Furthermore, I added a heuristic to unroll until load/store ports are saturated
“-mllvm enable-loadstore-runtime-unroll” instead of the pure size based
heuristic.
Those two together with a patch that slightly changes the register heuristic and
libquantum’s three hot loops will unroll and goodness will ensue (at least for
libquantum).
commit 6b908b8b1084c97238cc642a3404a4285c21286f
Author: Arnold Schwaighofer <aschwaighofer at apple.com>
Date:   Mon Jan 27 13:21:55 2014 -0800
    Subtract one for loop induction variable. It is unlikely to be unrolled.
diff --git a/lib/Transforms/Vectorize/LoopVectorize.cpp
b/lib/Transforms/Vectorize/LoopVectorize.cpp
index 7867495..978c5a1 100644
--- a/lib/Transforms/Vectorize/LoopVectorize.cpp
+++ b/lib/Transforms/Vectorize/LoopVectorize.cpp
@@ -5142,8 +5142,8 @@ LoopVectorizationCostModel::selectUnrollFactor(bool
OptForSize,
   // fit without causing spills. All of this is rounded down if necessary to be
   // a power of two. We want power of two unroll factors to simplify any
   // addressing operations or alignment considerations.

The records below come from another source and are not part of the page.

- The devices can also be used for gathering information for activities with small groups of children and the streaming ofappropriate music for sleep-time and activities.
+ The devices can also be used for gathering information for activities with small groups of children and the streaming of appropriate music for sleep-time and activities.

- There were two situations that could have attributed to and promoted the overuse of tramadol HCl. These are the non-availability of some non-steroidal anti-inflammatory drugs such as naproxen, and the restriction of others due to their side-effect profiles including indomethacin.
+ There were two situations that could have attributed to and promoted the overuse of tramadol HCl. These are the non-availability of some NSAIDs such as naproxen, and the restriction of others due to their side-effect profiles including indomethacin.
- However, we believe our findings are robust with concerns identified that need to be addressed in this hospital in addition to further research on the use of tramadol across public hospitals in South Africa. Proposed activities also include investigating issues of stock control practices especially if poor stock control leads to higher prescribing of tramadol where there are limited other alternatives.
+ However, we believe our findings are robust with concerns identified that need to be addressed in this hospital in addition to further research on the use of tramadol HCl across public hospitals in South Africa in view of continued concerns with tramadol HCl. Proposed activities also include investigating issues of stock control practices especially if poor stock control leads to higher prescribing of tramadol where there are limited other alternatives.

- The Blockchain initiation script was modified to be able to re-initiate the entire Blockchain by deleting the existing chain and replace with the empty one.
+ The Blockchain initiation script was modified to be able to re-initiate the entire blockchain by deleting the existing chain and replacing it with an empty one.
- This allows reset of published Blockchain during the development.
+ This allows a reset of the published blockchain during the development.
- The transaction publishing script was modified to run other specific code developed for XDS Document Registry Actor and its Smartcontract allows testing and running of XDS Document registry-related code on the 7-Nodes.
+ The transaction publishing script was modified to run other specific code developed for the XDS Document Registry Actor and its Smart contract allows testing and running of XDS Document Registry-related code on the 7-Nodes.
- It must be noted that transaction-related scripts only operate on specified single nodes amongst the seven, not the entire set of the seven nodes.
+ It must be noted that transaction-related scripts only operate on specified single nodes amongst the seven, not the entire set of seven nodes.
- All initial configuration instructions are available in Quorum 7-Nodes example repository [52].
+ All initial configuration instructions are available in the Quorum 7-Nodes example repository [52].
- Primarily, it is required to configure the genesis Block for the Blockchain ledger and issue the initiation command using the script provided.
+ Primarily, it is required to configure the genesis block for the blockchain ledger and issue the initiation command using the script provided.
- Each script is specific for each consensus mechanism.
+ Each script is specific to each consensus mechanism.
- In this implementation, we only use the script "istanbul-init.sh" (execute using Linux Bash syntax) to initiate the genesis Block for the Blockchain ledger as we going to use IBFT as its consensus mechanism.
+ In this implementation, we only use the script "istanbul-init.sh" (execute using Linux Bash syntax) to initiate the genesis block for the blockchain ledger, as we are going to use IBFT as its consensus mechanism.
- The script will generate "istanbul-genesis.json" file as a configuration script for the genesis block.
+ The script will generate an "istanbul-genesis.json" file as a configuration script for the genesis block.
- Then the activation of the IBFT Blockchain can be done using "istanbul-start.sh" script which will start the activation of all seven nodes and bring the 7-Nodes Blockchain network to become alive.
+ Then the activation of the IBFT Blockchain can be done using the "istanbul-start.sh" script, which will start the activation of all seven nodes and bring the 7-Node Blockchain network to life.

-  unsigned UF = PowerOf2Floor((TargetNumRegisters - R.LoopInvariantRegs) /
-                              R.MaxLocalUsers);
+  unsigned UF = PowerOf2Floor((TargetNumRegisters - R.LoopInvariantRegs - 1) /
+                              (R.MaxLocalUsers - 1));
On Jan 21, 2014, at 11:46 AM, Arnold Schwaighofer <aschwaighofer at
apple.com> wrote:
> 
> On Jan 21, 2014, at 6:18 AM, Diego Novillo <dnovillo at google.com>
wrote:
> 
>> On 16/01/2014, 23:47 , Andrew Trick wrote:
>>> 
>>> On Jan 15, 2014, at 4:13 PM, Diego Novillo <dnovillo at
google.com> wrote:
>>> 
>>>> Chandler also pointed me at the vectorizer, which has its own
>>>> unroller. However, the vectorizer only unrolls enough to serve
the
>>>> target, it's not as general as the runtime-triggered
unroller. From
>>>> what I've seen, it will get a maximum unroll factor of 2 on
x86 (4 on
>>>> avx targets). Additionally, the vectorizer only unrolls to aid
>>>> reduction variables. When I forced the vectorizer to unroll
these
>>>> loops, the performance effects were nil.
>>> 
>>> Vectorization and partial unrolling (aka runtime unrolling) for ILP
should to be the same pass. The profitability analysis required in each case is
very closely related, and you never want to do one before or after the other.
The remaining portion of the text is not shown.